Celeste’s mouth opened then shut. A pained expression flashed across her face. Even the curls on her head appeared to deflate.

Penny had never said anything as explicitly, deliberately mean to her mom before. She felt bad about it as soon as it flew out of her mouth, and while her mother wasn’t dumb, she was frequently mistaken for being, well, a little airheaded. Celeste ran regional operations for a multinational events-planning agency, spoke in hashtags, and was frequently dressed as if attending a boy-band concert. That was her way.

Penny was constantly running defense for her. The neighborhood men circled Celeste like sharks, conveniently underfoot to help with high supermarket shelves or offer unsolicited mansplainage on any number of topics. The way they lingered by Celeste’s car, eyes glittering like seeds, as if waiting for something, sketched Penny out. It didn’t help that Celeste was invariably welcoming.

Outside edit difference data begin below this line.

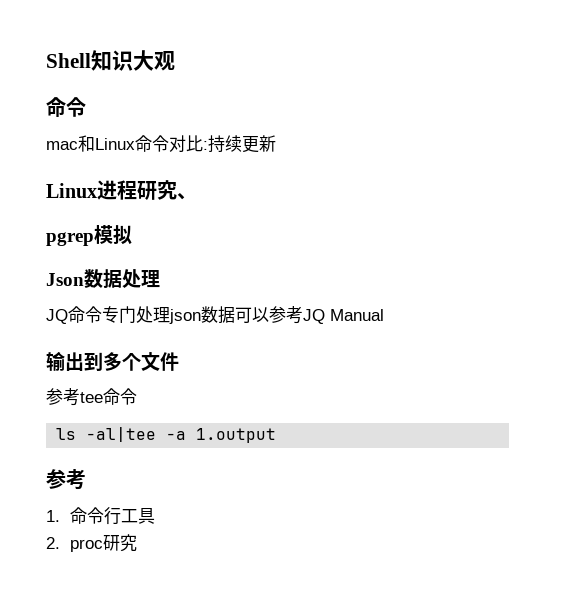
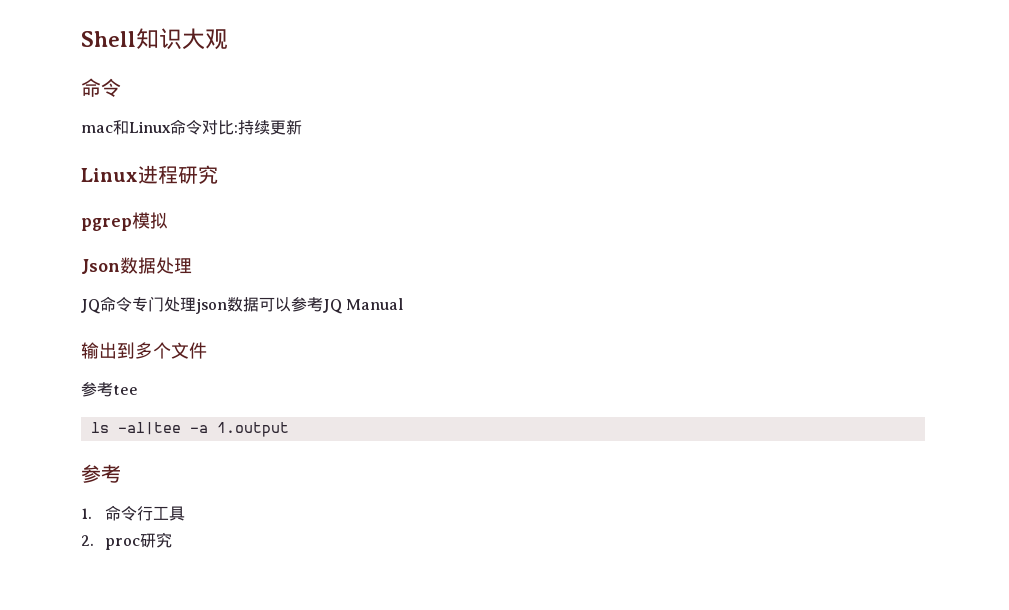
- Linux进程研究、
+ Linux进程研究
- 参考tee命令
+ 参考tee

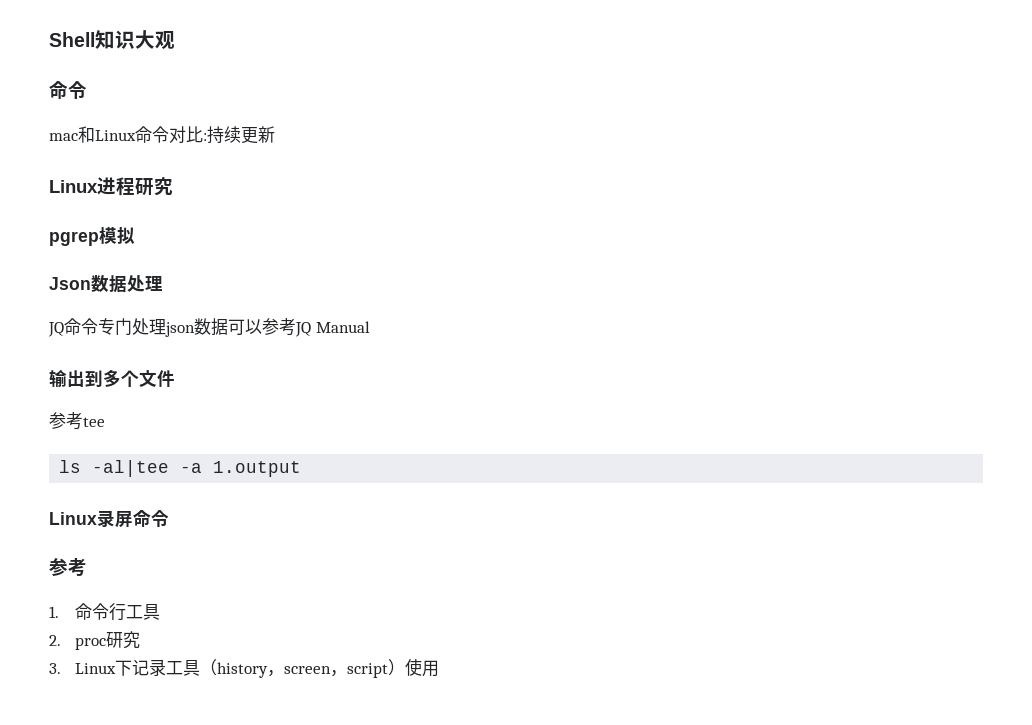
+ Linux录屏命令
+ 3. Linux下记录工具（history，screen，script）使用

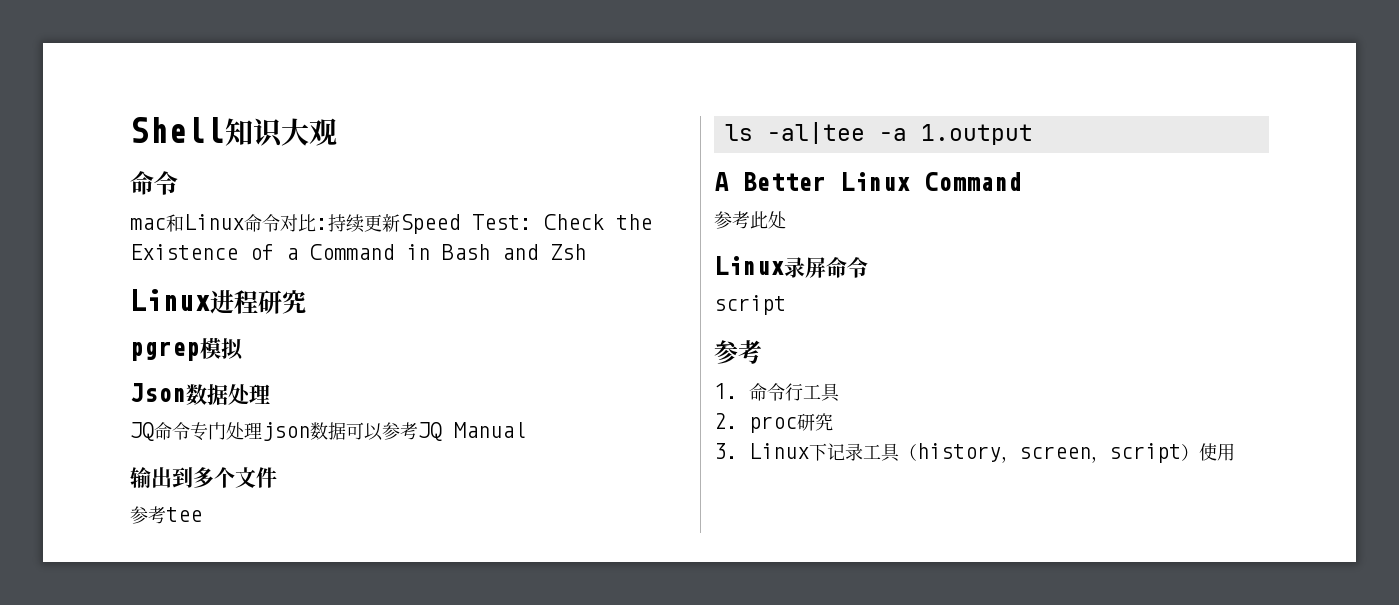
- mac和Linux命令对比:持续更新
+ mac和Linux命令对比:持续更新Speed Test: Check the Existence of a Command in Bash and Zsh
+ A Better Linux Command
+ 参考此处
  Linux录屏命令
+ script

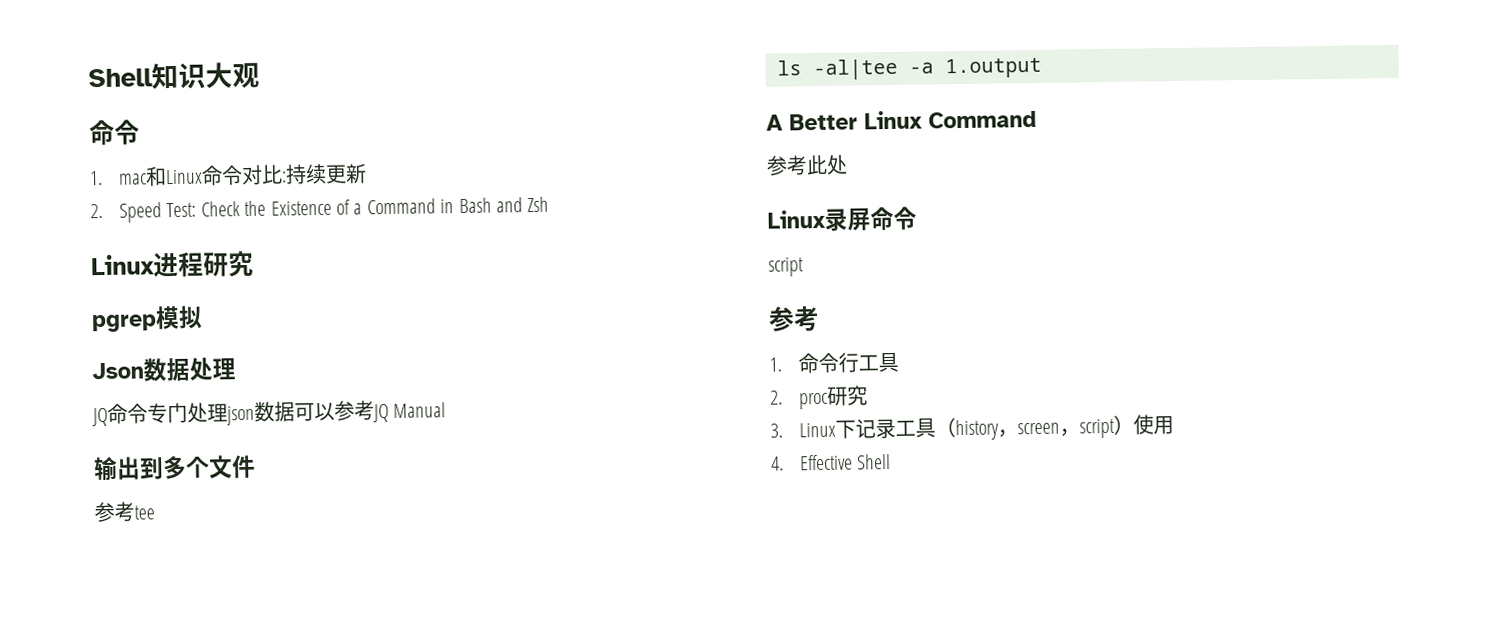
- mac和Linux命令对比:持续更新Speed Test: Check the Existence of a Command in Bash and Zsh
+ 1. mac和Linux命令对比:持续更新
+ 2. Speed Test: Check the Existence of a Command in Bash and Zsh
+ 4. Effective Shell

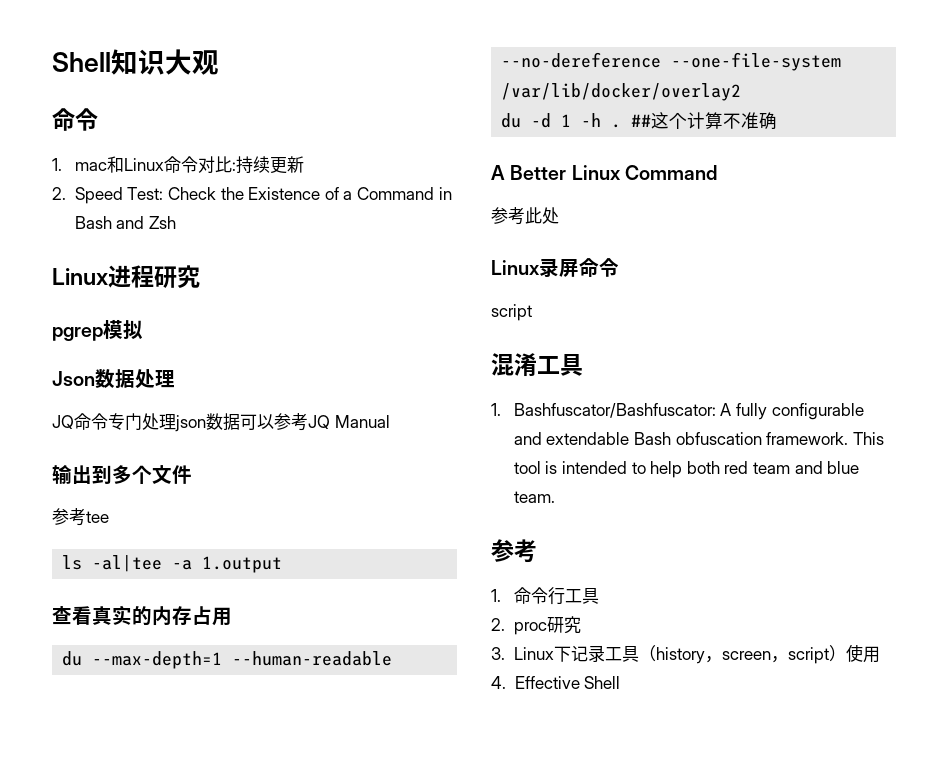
+ 查看真实的内存占用
+ du --max-depth=1 --human-readable --no-dereference --one-file-system /var/lib/docker/overlay2
+ du -d 1 -h . ##这个计算不准确
+ 混淆工具
+ 1. Bashfuscator/Bashfuscator: A fully configurable and extendable Bash obfuscation framework. This tool is intended to help both red team and blue team.

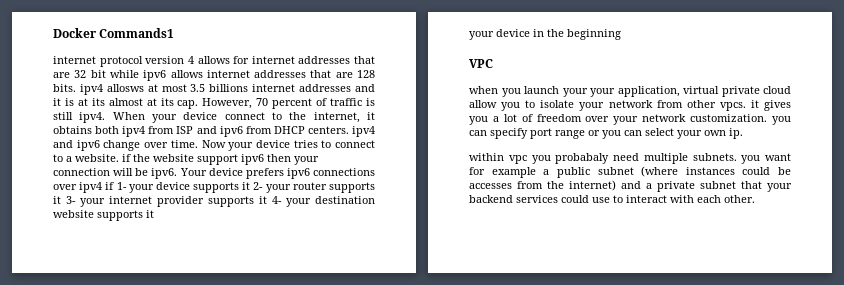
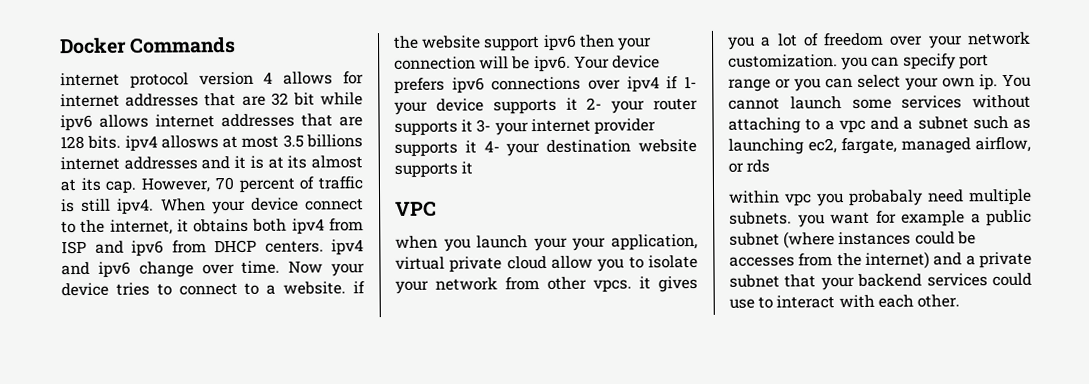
- Docker Commands1
+ Docker Commands
- your device in the beginning
+ You cannot launch some services without attaching to a vpc and a subnet such as launching ec2, fargate, managed airflow, or rds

Just one example: Last Valentine’s Day, Mr. Hemphill, their ancient mailman, presented Celeste with a tiny box of drugstore chocolates. It was the size of a mouse coffin, with four oxidized bonbons inside, and he kept mentioning the Vietnam War as though they had something in common. It was clear that he wanted to wear their skin and as far as Penny was concerned, this was the last guy you wanted knowing where you lived. Celeste wouldn’t hear of it.

Penny gazed out the window. Fighting with her mother had become routine. But now that Penny was leaving, Celeste had to get better at navigating the world. Steering clear of unrepentant scumbags was a start. Penny was exhausted. Of worrying about Celeste. Of resenting her. The flitting fast-food restaurants and gas stations blurred in her vision. She blotted the hot stray tears with a sleeve so her mom wouldn’t see.

• • •

Later that day Penny’s boyfriend came by. Not that Penny ever publicly referred to Mark as her “boyfriend.” He functioned more as a stopgap for complete isolation when Angie moved away, which was a totally awful way to think about it. Especially since empirically Mark was out of her league. At least physically. Which wasn’t everything, except in high school maybe it was. Most of the time Penny couldn’t believe they were dating. When Mark first showed interest, Penny thought he was defective or else messing with her, and when he didn’t seem to be doing that, her suspicion only grew. Penny was nothing if not aware of what she looked like and what she looked like was exactly the same as she did when she was in first grade. Smallish eyes with a snub nose and humongous lips that her mother promised she’d grow into but she never did. She and Mark looked confusing together. It didn’t help that Penny had learned that relationships often seemed to mean the opposite of what you called them. You could have over a hundred “friends” on social media and still have nobody to talk to. Just as Angie (that Brutus) had dubbed Penny her best friend until she ghosted completely. And while Mark referred to Penny as “bae,” which just made her deeply uncomfortable because: gross, he also described pizza as not only “bae” but “bae AF.” Which, yeah, obviously, but that was the problem. They both liked pizza way more than their person.